Wyatt gave to other prominent citizens of Indiana, whose reputations he thought might be of some benefit to the Insurance company, some stock in Underwriters out of the 2,000 shares which he had caused to be issued to himself, leaving a balance of 674 shares in his name. None of the 2,000 shares had been validated, but Wyatt had obtained a legal opinion that these unvalidated shares could be sold without the authorization of the Securities Commission of Indiana. Wyatt, Kadison, and Franklin then conceived the idea of selling their shares in Underwriters to the public at $100 a share, although they all knew that Underwriters was practically insolvent and that its stock was nearly worthless.
With this knowledge, Kadison and Franklin sold their own stock and that of Wyatt and his friends to the general public upon representations that it was the treasury stock of Underwriters and that the proceeds were going into the treasury of Underwriters as working capital to establish an agency organization for the Insurance company and to support the Insurance company in its infancy. The Insurance company was the chief source of the Underwriters' revenue, and the persons to whom Underwriters' stock was sold were, for the most part, stockholders in the Insurance company and anxious to see it prosper. In making these sales of the unvalidated stock of Underwriters, Kadison and Franklin represented that the only shares available were those that someone had turned back either because the purchaser had died, or for some other reason had failed to complete the transaction, when in fact they knew that it was their own stock and the stock of Wyatt and his friends from which the orders could and would be filled. They said that they themselves would like to be able to own some of this stock, but that they were only poor salesmen who could not afford it. The purchasers of the stock believed that they were buying the treasury stock of Underwriters and testified that they would not have bought the stock if they had known the true facts. The proof of the use of the mails was ample.
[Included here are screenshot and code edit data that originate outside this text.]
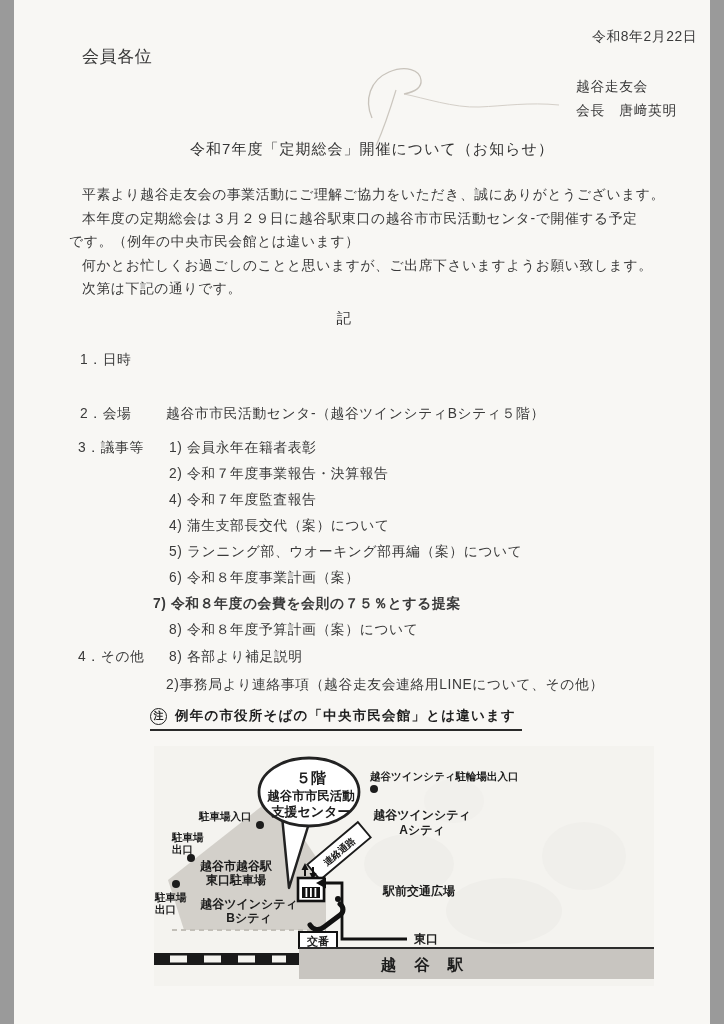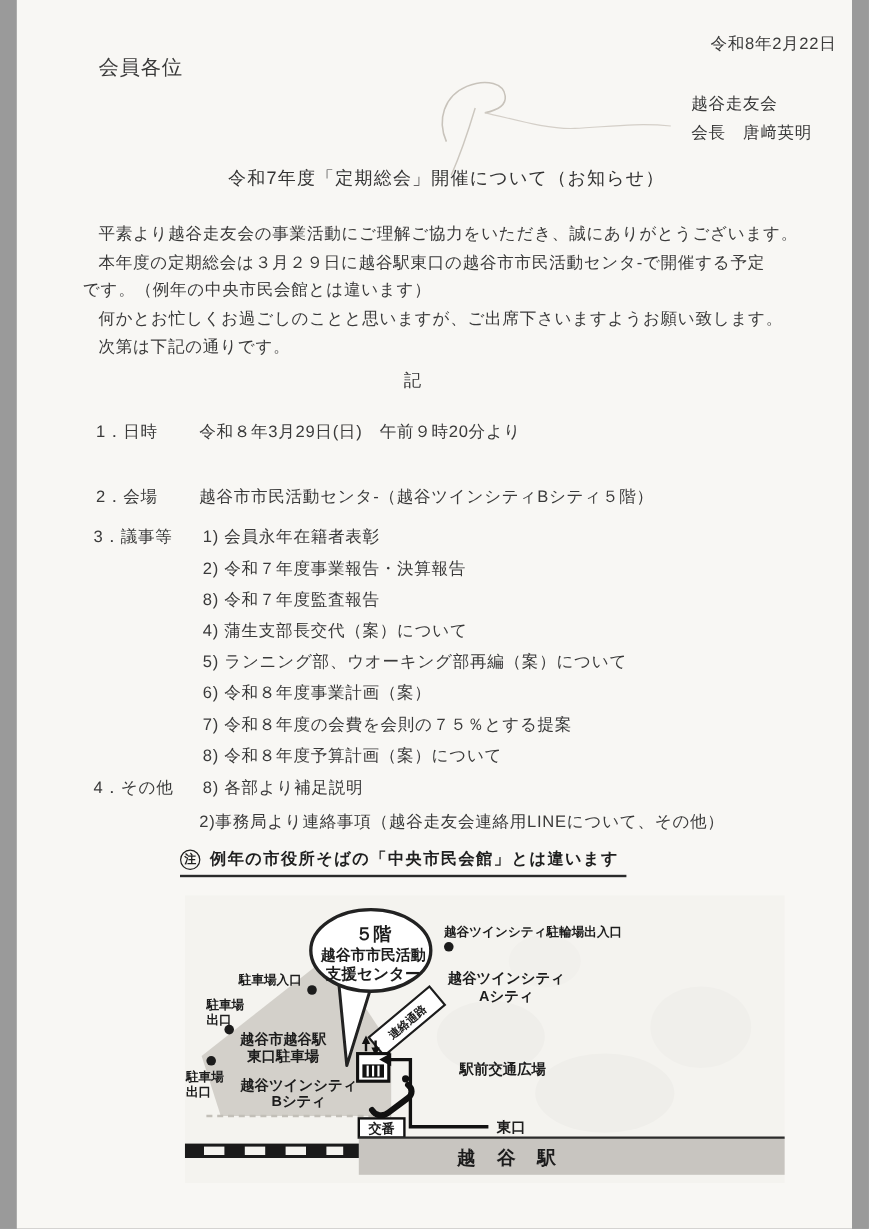--- a/index.html
+++ b/index.html
@@ -57,7 +57,6 @@
   <div class="line rec-center" style="top:311px; font-size:14.5px;">記</div>
 
   <div class="line" style="left:66px; top:353px;">1．日時</div>
-  <div class="line" style="left:152px; top:353px;">令和８年3月29日(日)　午前９時20分より</div>
 
   <div class="line" style="left:66px; top:407px;">2．会場</div>
   <div class="line" style="left:152px; top:407px;">越谷市市民活動センタ-（越谷ツインシティBシティ５階）</div>

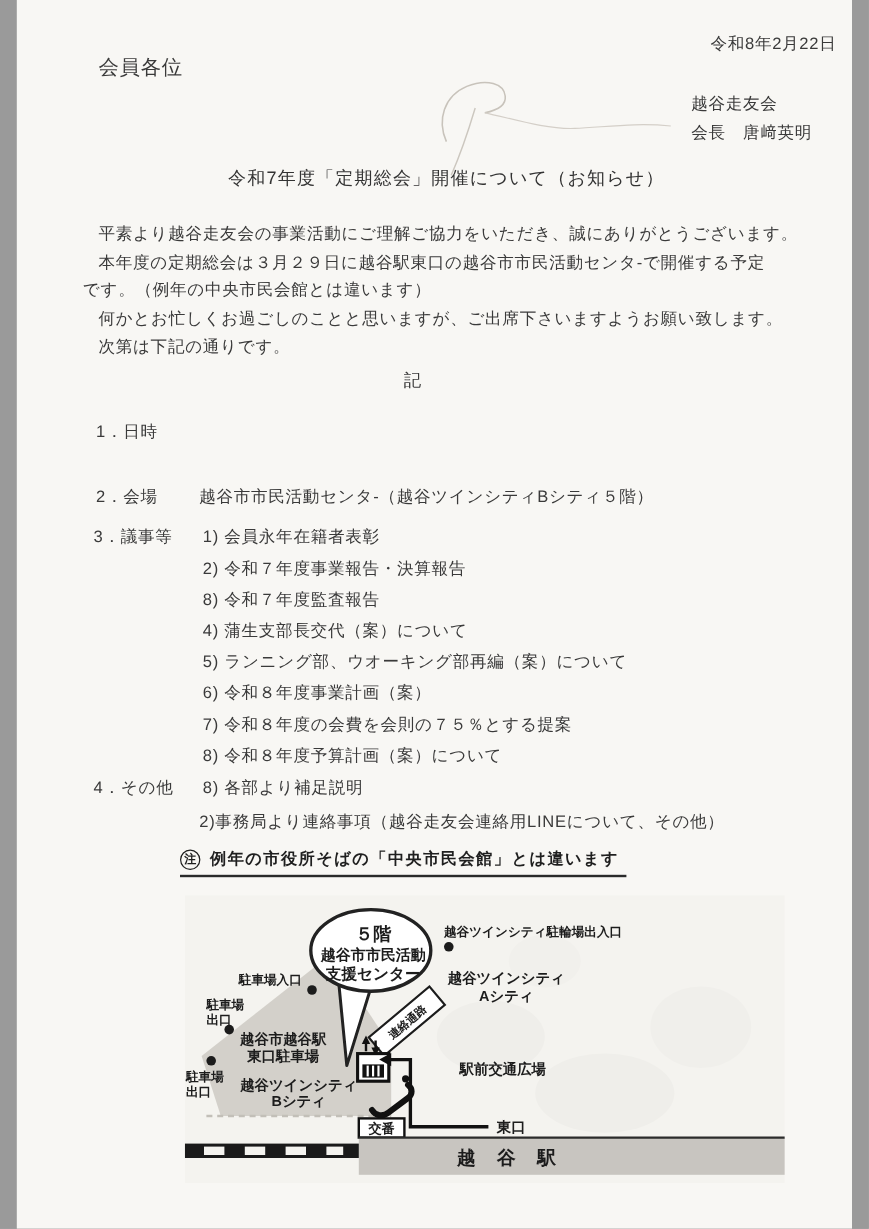--- a/index.html
+++ b/index.html
@@ -64,7 +64,7 @@
   <div class="line" style="left:64px; top:441px;">3．議事等</div>
   <div class="line" style="left:155px; top:441px;">1) 会員永年在籍者表彰</div>
   <div class="line" style="left:155px; top:467px;">2) 令和７年度事業報告・決算報告</div>
-  <div class="line" style="left:155px; top:493px;">8) 令和７年度監査報告</div>
+  <div class="line" style="left:155px; top:493px;">4) 令和７年度監査報告</div>
   <div class="line" style="left:155px; top:519px;">4) 蒲生支部長交代（案）について</div>
   <div class="line" style="left:155px; top:545px;">5) ランニング部、ウオーキング部再編（案）について</div>
   <div class="line" style="left:155px; top:571px;">6) 令和８年度事業計画（案）</div>

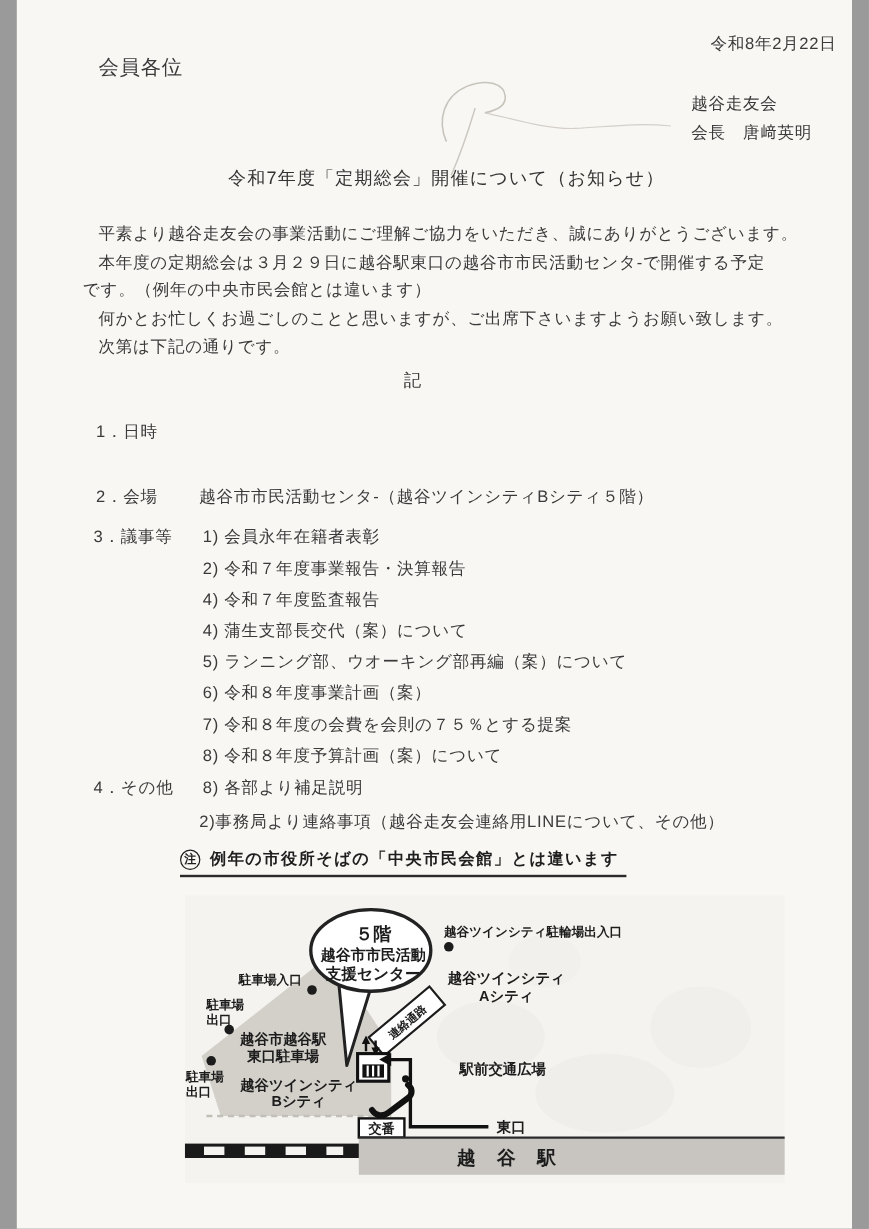--- a/index.html
+++ b/index.html
@@ -68,7 +68,7 @@
   <div class="line" style="left:155px; top:519px;">4) 蒲生支部長交代（案）について</div>
   <div class="line" style="left:155px; top:545px;">5) ランニング部、ウオーキング部再編（案）について</div>
   <div class="line" style="left:155px; top:571px;">6) 令和８年度事業計画（案）</div>
-  <div class="line" style="left:155px; top:597px;">7) 令和８年度の会費を会則の７５％とする提案</div>
+  <div class="line" style="left:139px; top:597px;font-weight:bold;">7) 令和８年度の会費を会則の７５％とする提案</div>
   <div class="line" style="left:155px; top:623px;">8) 令和８年度予算計画（案）について</div>
 
   <div class="line" style="left:64px; top:650px;">4．その他</div>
It can be seen that there is some evidence which, if believed by the jury, would be sufficient to support the verdict. We, of course, do not undertake to weigh this evidence, to pass upon its truth, to resolve the conflicts in the testimony, or to pass upon the credibility of the witnesses. Those things are within the province of the jury. Accordingly, since we believe that this evidence is sufficient to support the verdict, the judgment of the District Court is affirmed.